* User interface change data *
※ ※ ※

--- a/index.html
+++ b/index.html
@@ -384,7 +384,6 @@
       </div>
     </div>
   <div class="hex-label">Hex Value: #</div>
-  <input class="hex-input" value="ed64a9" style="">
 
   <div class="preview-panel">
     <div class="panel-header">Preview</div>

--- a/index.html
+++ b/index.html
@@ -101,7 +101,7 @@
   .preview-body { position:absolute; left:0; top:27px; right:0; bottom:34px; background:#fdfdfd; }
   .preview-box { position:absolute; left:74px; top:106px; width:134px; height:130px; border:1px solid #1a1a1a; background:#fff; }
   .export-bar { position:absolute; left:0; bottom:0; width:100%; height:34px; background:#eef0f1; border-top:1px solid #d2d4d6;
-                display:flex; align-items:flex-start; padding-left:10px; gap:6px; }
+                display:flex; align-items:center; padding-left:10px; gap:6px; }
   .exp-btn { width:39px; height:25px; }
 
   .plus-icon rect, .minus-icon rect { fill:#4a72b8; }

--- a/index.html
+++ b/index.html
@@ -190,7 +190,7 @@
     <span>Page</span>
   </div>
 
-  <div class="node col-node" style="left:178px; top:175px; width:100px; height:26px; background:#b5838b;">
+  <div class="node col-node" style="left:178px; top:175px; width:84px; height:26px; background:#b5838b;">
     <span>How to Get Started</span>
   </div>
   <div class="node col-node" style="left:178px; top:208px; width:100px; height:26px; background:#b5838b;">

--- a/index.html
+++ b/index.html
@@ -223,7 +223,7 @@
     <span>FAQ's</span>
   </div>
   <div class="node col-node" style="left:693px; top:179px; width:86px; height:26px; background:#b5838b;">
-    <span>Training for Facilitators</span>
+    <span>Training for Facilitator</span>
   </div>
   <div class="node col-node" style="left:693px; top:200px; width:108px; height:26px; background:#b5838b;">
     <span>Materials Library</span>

※ ※ ※

* Required work *
A single number is expected: the count of lines in the entries that carry the string "style".

* Solution for this exercise *
6